[PROMPT] Your job is to give again, exactly and with no additions, the lines in the records below from the one with "text: These ->" through the one with "in Nigeria: GOV.UK", both included. Omit the pictures.

[TASK INPUTS]
Start of Block

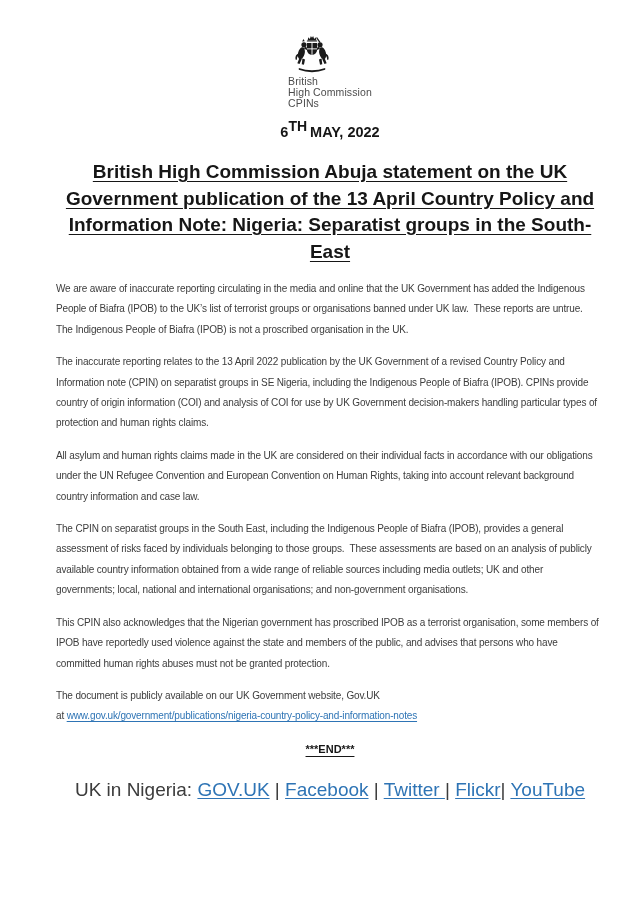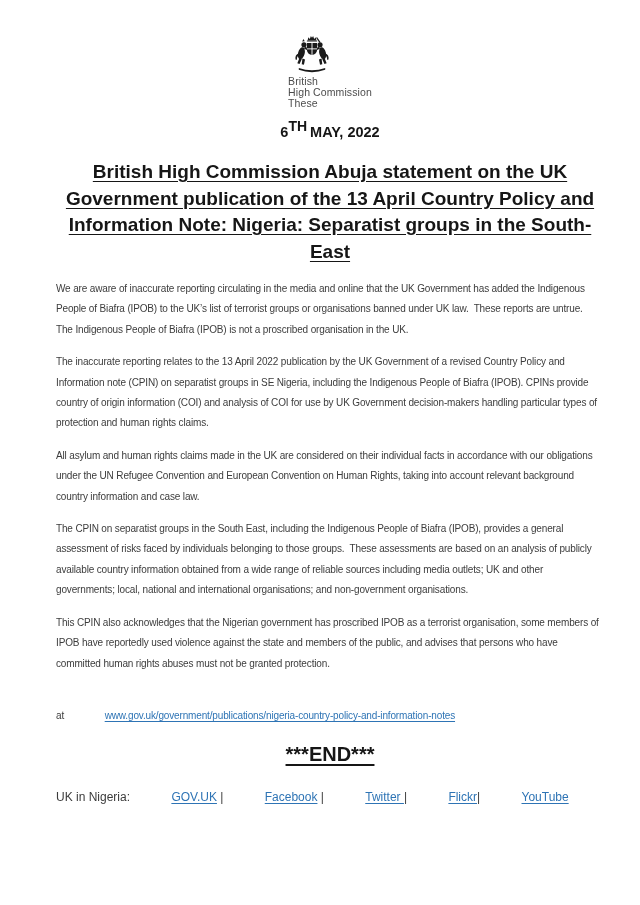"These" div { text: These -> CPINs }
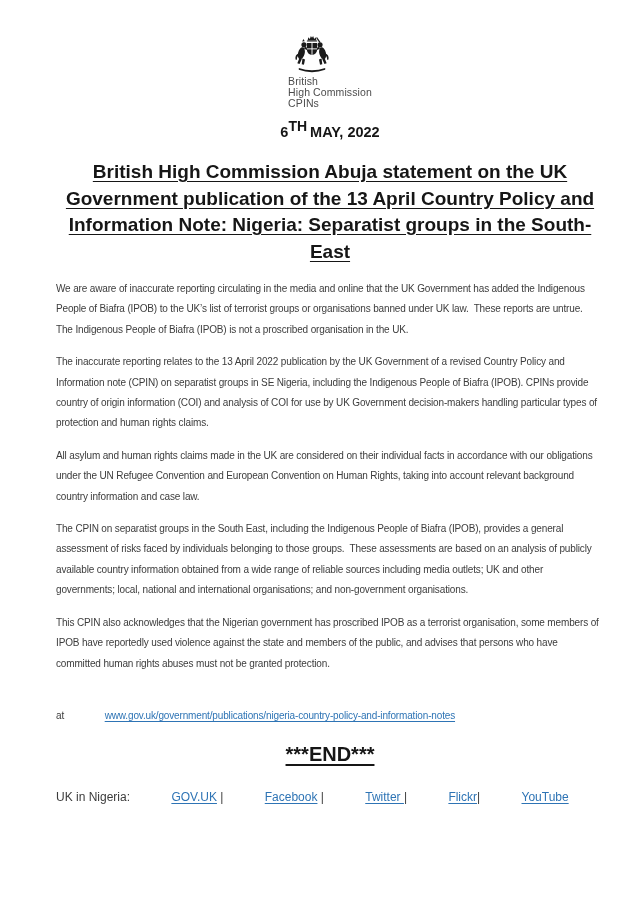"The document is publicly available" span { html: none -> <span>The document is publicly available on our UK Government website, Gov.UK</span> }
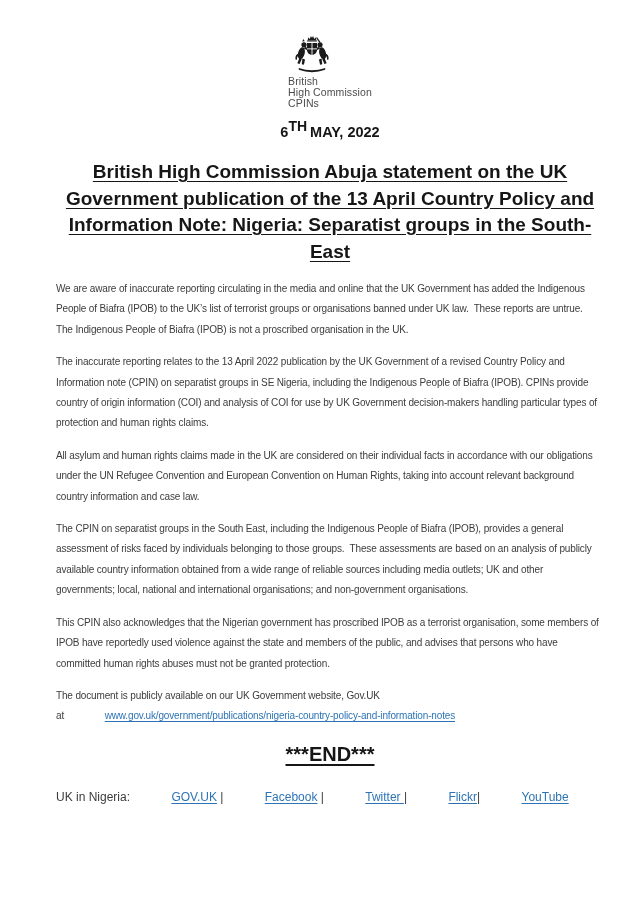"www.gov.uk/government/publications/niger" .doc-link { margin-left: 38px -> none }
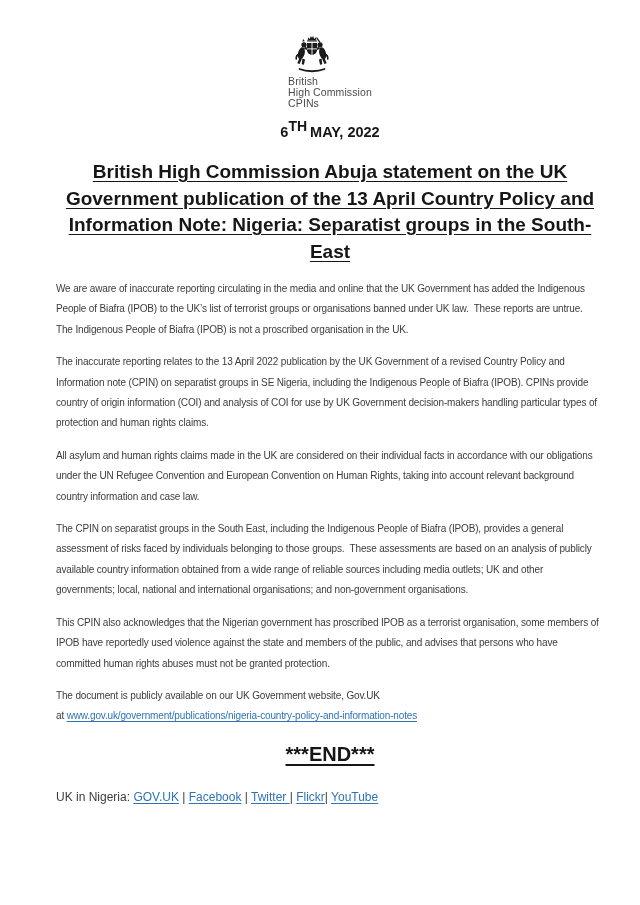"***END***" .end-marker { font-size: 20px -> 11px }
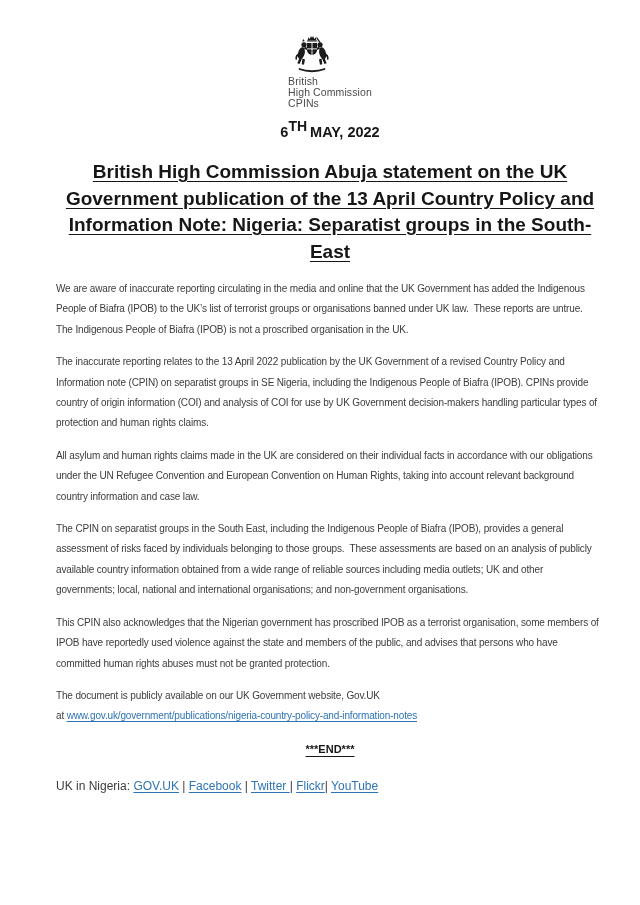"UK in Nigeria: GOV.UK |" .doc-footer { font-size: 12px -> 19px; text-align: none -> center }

End of Block
Start of Block

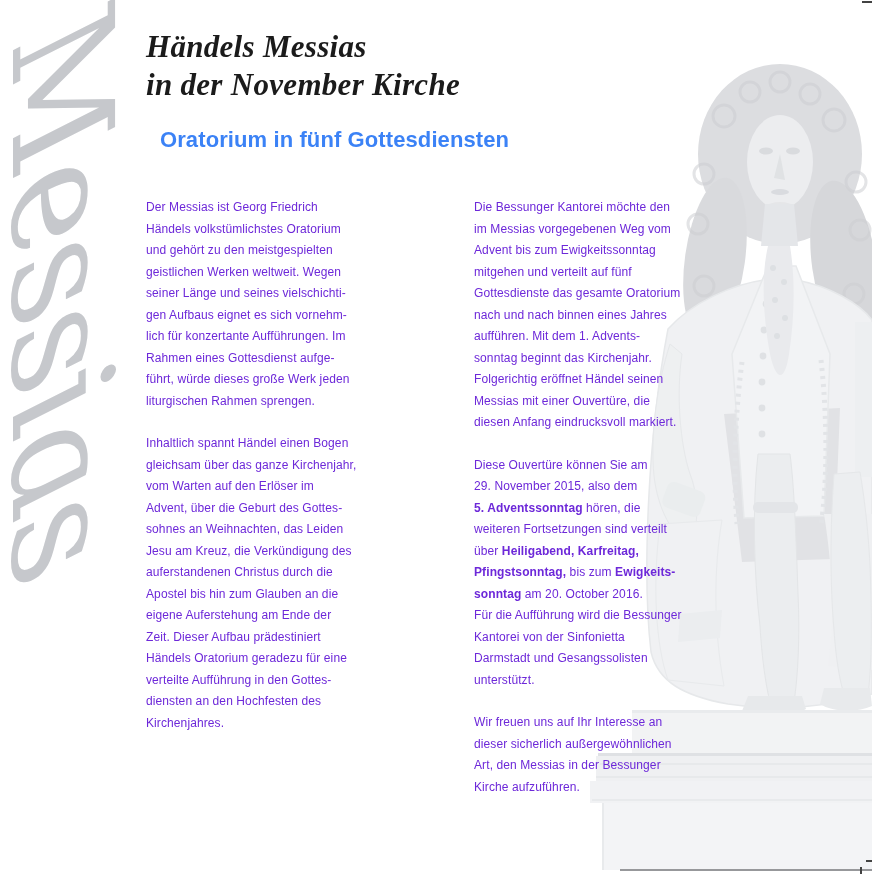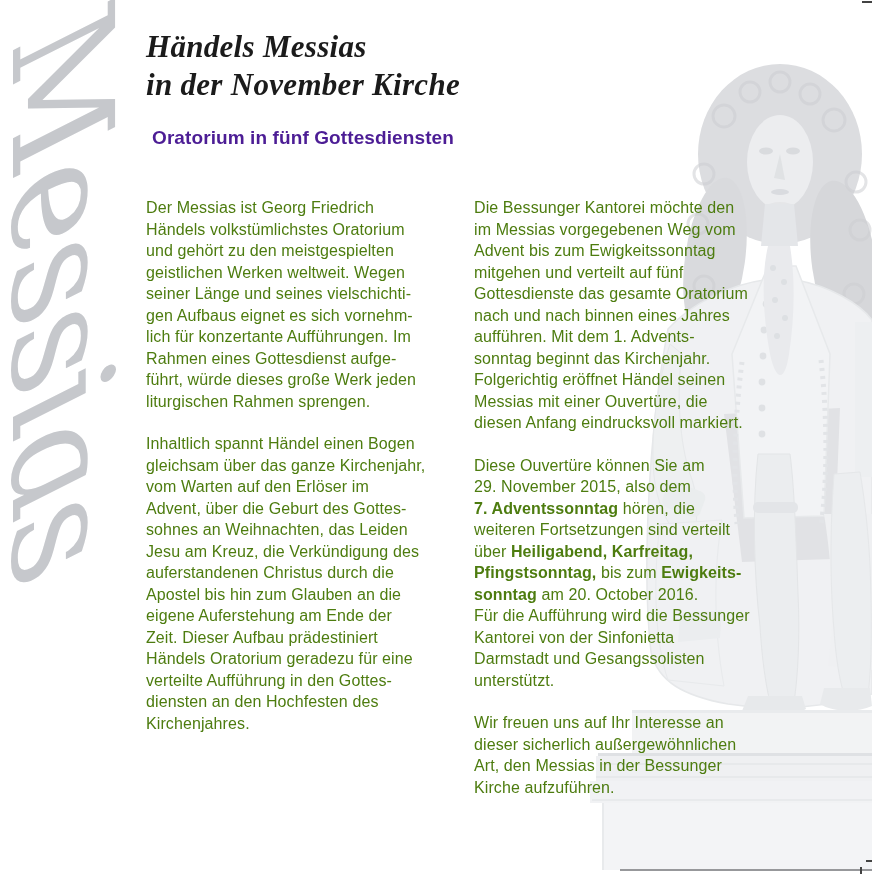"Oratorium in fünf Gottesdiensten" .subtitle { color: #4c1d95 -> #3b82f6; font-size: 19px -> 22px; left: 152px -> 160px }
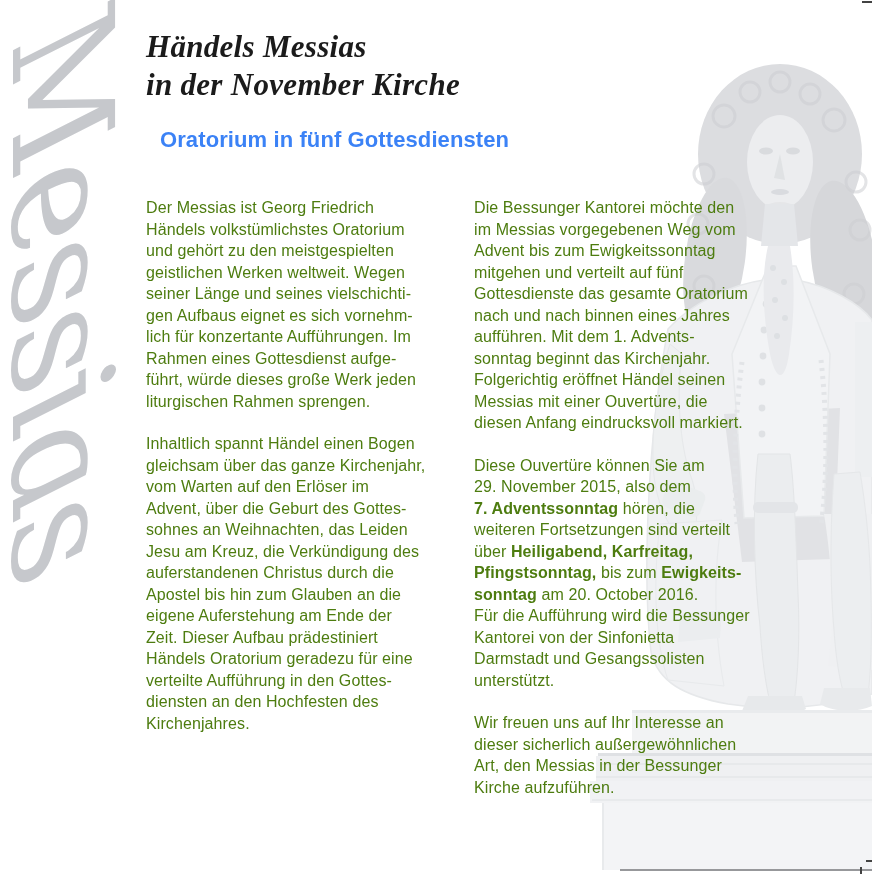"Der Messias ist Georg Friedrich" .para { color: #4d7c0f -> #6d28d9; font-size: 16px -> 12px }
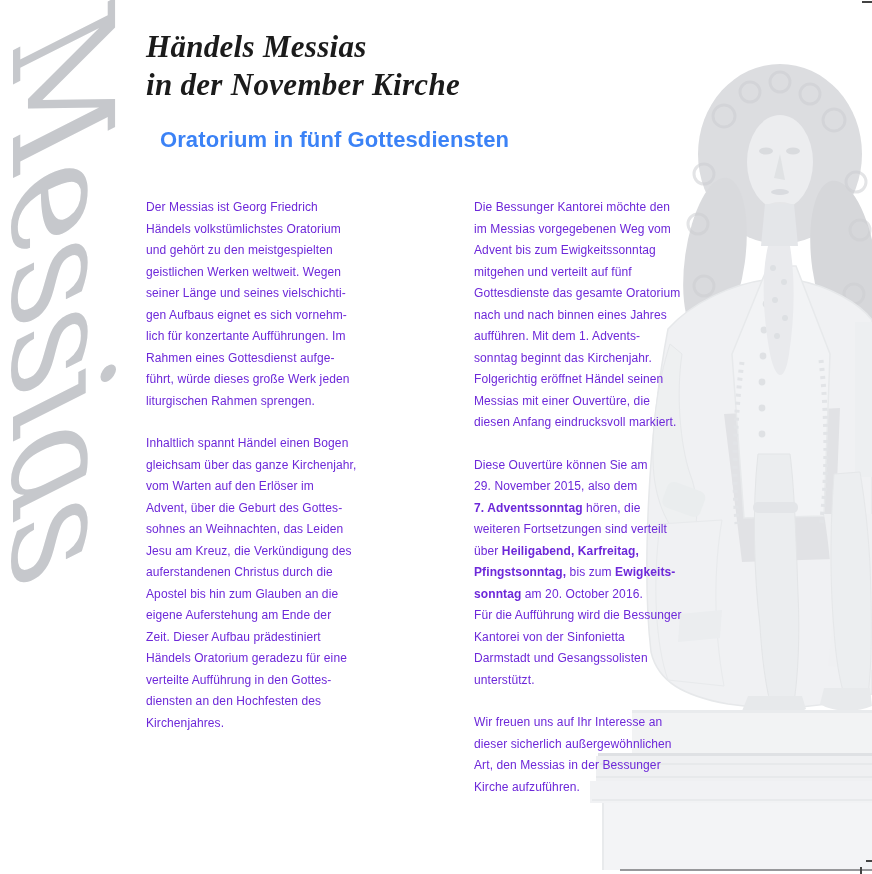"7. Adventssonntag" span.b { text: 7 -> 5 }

End of Block
Start of Block

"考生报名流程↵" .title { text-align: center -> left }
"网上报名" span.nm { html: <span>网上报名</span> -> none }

End of Block

[RESPONSE]
"These" div { text: These -> CPINs }
"The document is publicly available" span { html: none -> <span>The document is publicly available on our UK Government website, Gov.UK</span> }
"www.gov.uk/government/publications/niger" .doc-link { margin-left: 38px -> none }
"***END***" .end-marker { font-size: 20px -> 11px }
"UK in Nigeria: GOV.UK |" .doc-footer { font-size: 12px -> 19px; text-align: none -> center }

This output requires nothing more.